Use redshift-data api with AWS Glue Python Shell job

AWS Glue is a fully managed extract, transform, and load (ETL) service to process large amount of datasets from various sources for analytics and data processing. When you add a AWS Glue job, you can choose the job to be either Spark or Spark Streaming or Python shell type.

For one of my use-case I wanted to try the new “ redshift-data “ api service in AWS Glue Python Shell script. The Amazon Redshift Data API can be used to run SQL queries on Amazon Redshift tables. To test the redshift-data API I wrote a simple AWS Glue Python Shell job to execute a sql. The job failed with

UnknownServiceError: Unknown service: 'redshift-data'. Valid service names are: acm...

I was quite surprised with the error and it made me think to check the Boto3 version which AWS Glue Python Shell script is importing.

import boto3 print('boto3 version :', boto3.__version__)
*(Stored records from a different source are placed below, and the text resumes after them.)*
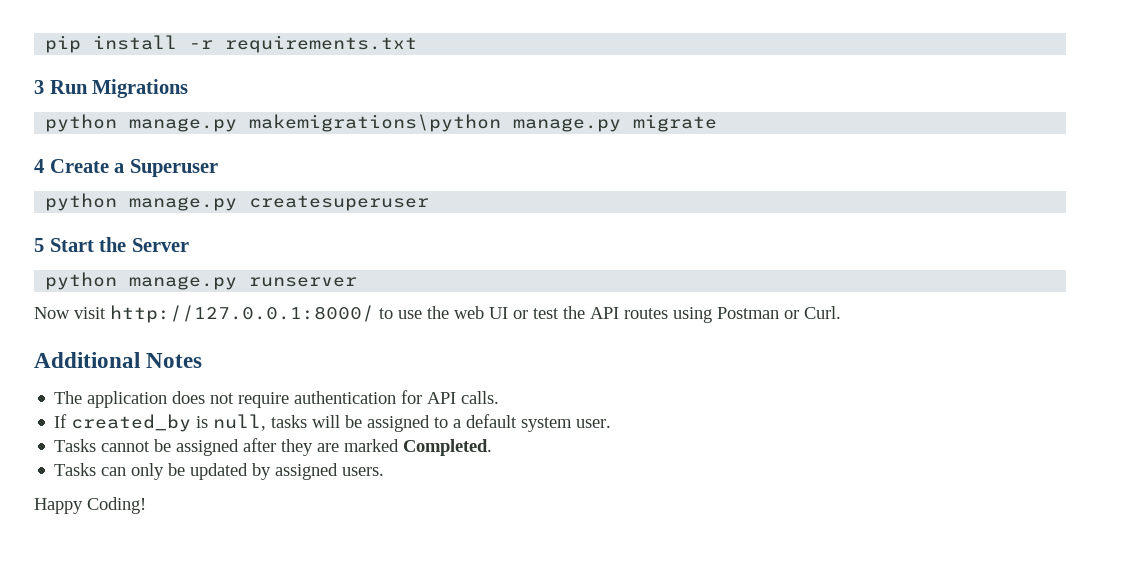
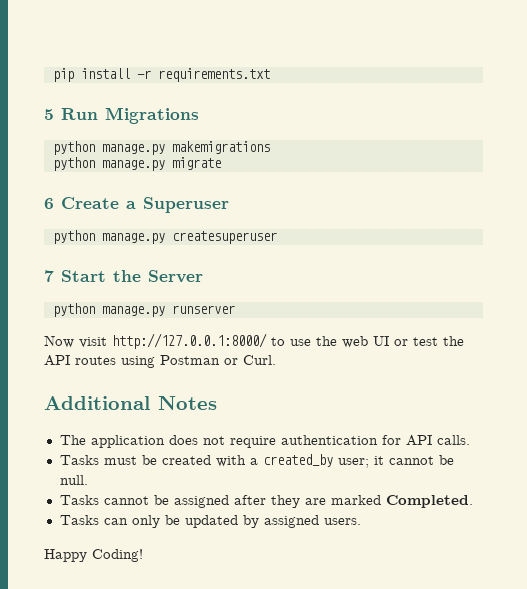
- 3 Run Migrations
+ 5 Run Migrations
- python manage.py makemigrations\python manage.py migrate
+ python manage.py makemigrations
+ python manage.py migrate
- 4 Create a Superuser
+ 6 Create a Superuser
- 5 Start the Server
+ 7 Start the Server
- If created_by is null, tasks will be assigned to a default system user.
+ Tasks must be created with a created_by user; it cannot be null.

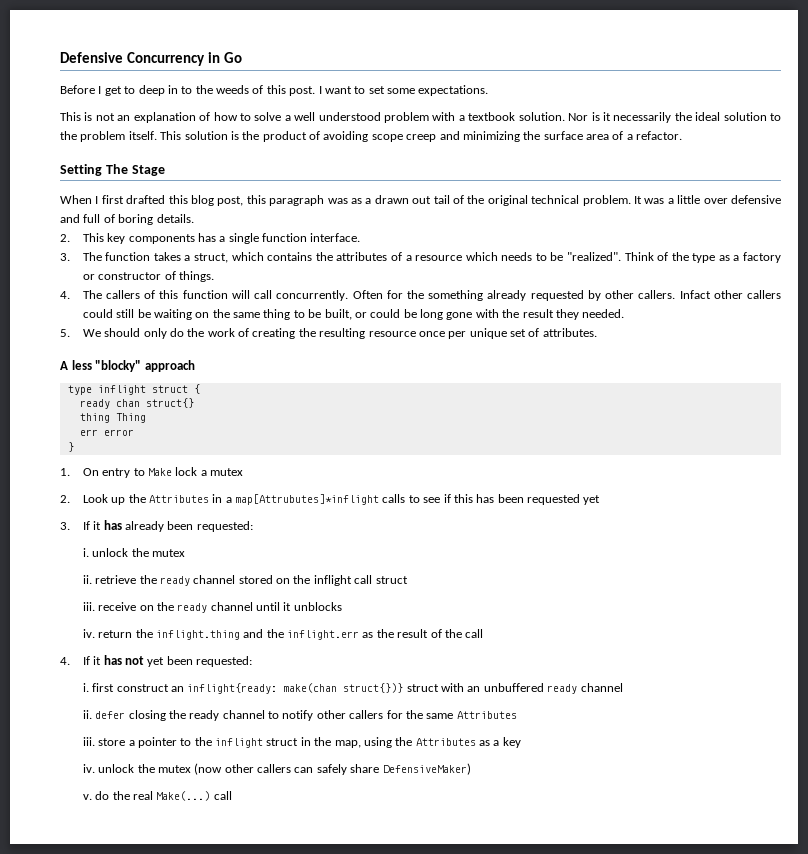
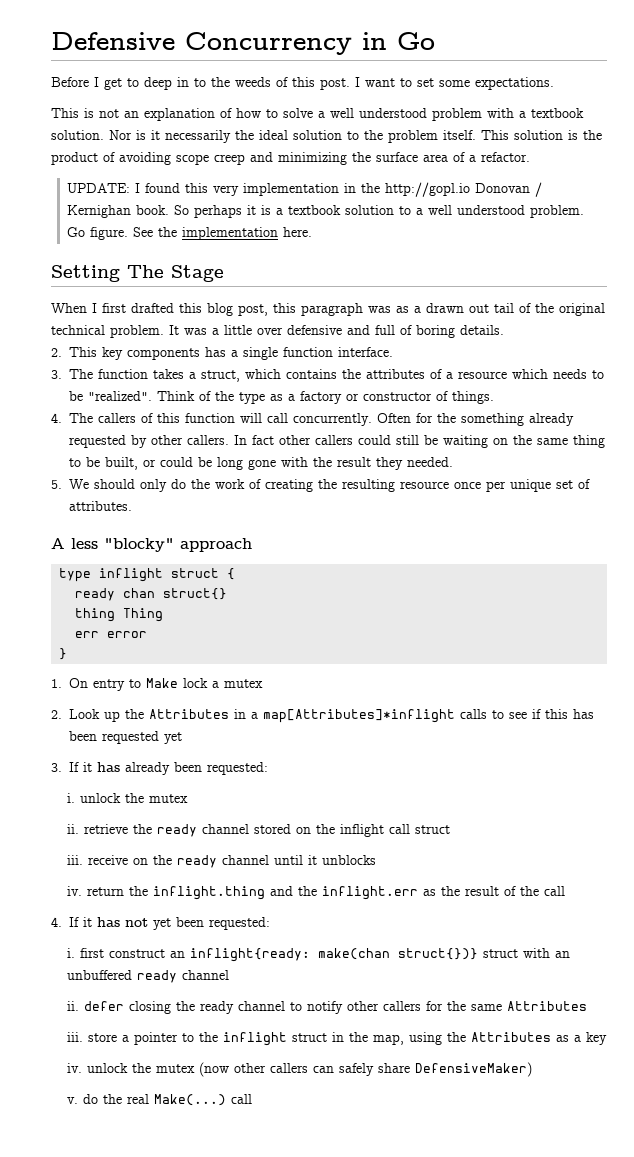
+ UPDATE: I found this very implementation in the http://gopl.io Donovan / Kernighan book. So perhaps it is a textbook solution to a well understood problem. Go figure. See the implementation here.
- Infact other callers could still be waiting on the same thing to be built, or could be long gone with the result they needed.
+ In fact other callers could still be waiting on the same thing to be built, or could be long gone with the result they needed.
- 2. Look up the Attributes in a map[Attrubutes]*inflight calls to see if this has been requested yet
+ 2. Look up the Attributes in a map[Attributes]*inflight calls to see if this has been requested yet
Surprisingly the output is -

boto3 version : 1.9.203

The current boto3 version available is 1.16.45 whereas AWS Glue Python shell is importing version 1.9.203. I was pretty sure I wasn’t the first person to get into this issue, so I searched it and came across the open issue.

User sarath-mec has provided the solution in the comment section for both AWS Glue Python Shell with and without Internet.

Here for my notes I am simply pasting the solution for AWS Glue Python Shell with Internet with minor changes -

AWS Glue Python Shell with Internet

Add awscli and boto3 whl files to Python library path during Glue Job execution. This option is slow as it has to download and install dependencies.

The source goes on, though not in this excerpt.